For some files, python's chardet library of chardet.detect(f.read())['encoding']
returns None.
path=r"C:\A chinese novel.TXT"
with codecs.open(path, 'rb') as f:
encoding=chardet.detect(f.read())
print(encoding)
# RETURN {'encoding': None, 'confidence': 0.0, 'language': None}
I'll use os.popen("file -bi \"%s\" | gawk -F'[ =]' '{print $3}'" % f).read()
view file coding, the compiler hints file encoding is unknown - 8 bit
'file xxx.txt' output xxx.txt: Non-ISO extended-ASCII text, with very long lines (560), with CRLF line terminator
Here's the GIf link to understand the situation: https://i.imgur.com/5kvmnRL.gif
However, Notepad++ can be opened normally, Notepad shows that the file is GB2312 encoding, and the character display is basically normal.
The file may become corrupted and so a mixed-encoding file that the chardet library cannot recognize?

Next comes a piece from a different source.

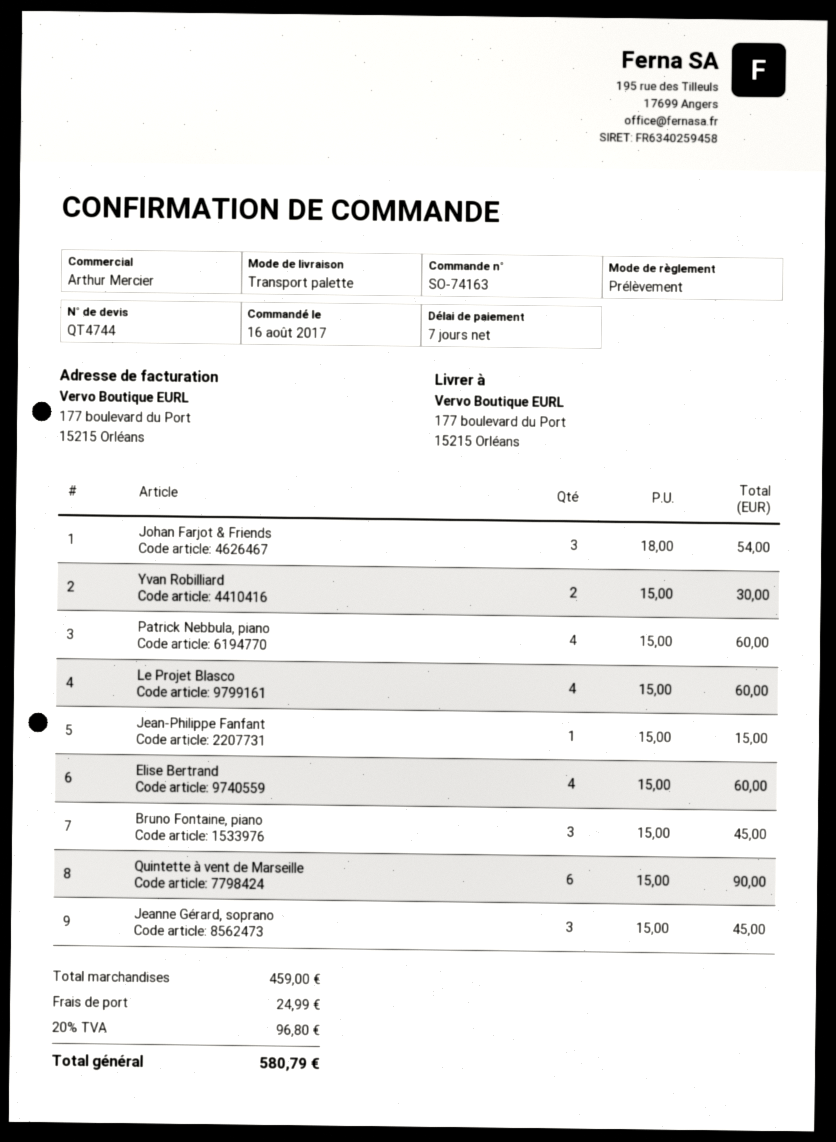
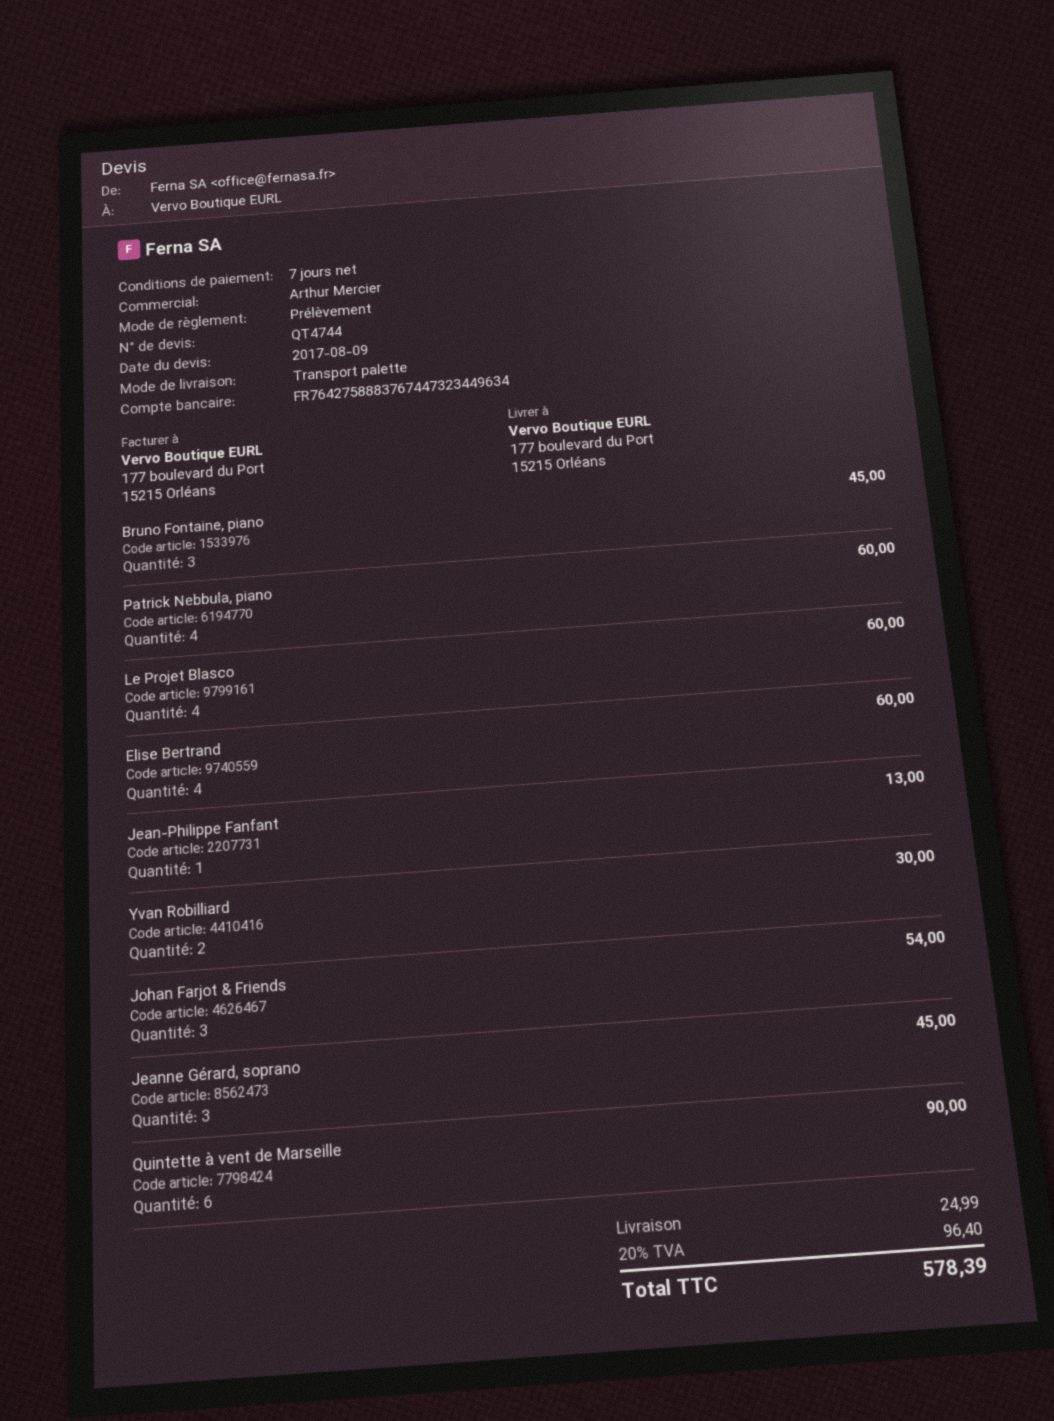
Jean-Philippe Fanfant: 1 for 15.00 -> 1 for 13.00
tax: 20% = 96.80 -> 20% = 96.40
total: 580.79 -> 578.39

Chatgpt suggested that I use iconv to re-encode the bad file, but the text editor (Notepad++) could not confirm which encoding the file is before opening. Is there a more reliable way to identify file encodings by python in windows10?
chardet
: A very popular Python package for detecting encoding.
cchardet
: A Python module written in C++, similar to the chardet package.
File-magic
: A Python-wrapped libmagic library that recognizes file types and encodings.
import chardet
import cchardet
import magic
# chardet
with open('your_file_path', 'rb') as f:
rawdata = f.read()
result = chardet.detect(rawdata)
encoding = result['encoding']
print(encoding)
# cchardet
with open('your_file_path', 'rb') as f:
rawdata = f.read()
result = cchardet.detect(rawdata)
encoding = result['encoding']
print(encoding)
# file-magic
with magic.Magic() as m:
file_type = m.id_filename('your_file_path')
print(file_type)
After verification, cchardet recognition effect is good. It can successfully output the correct encoding format.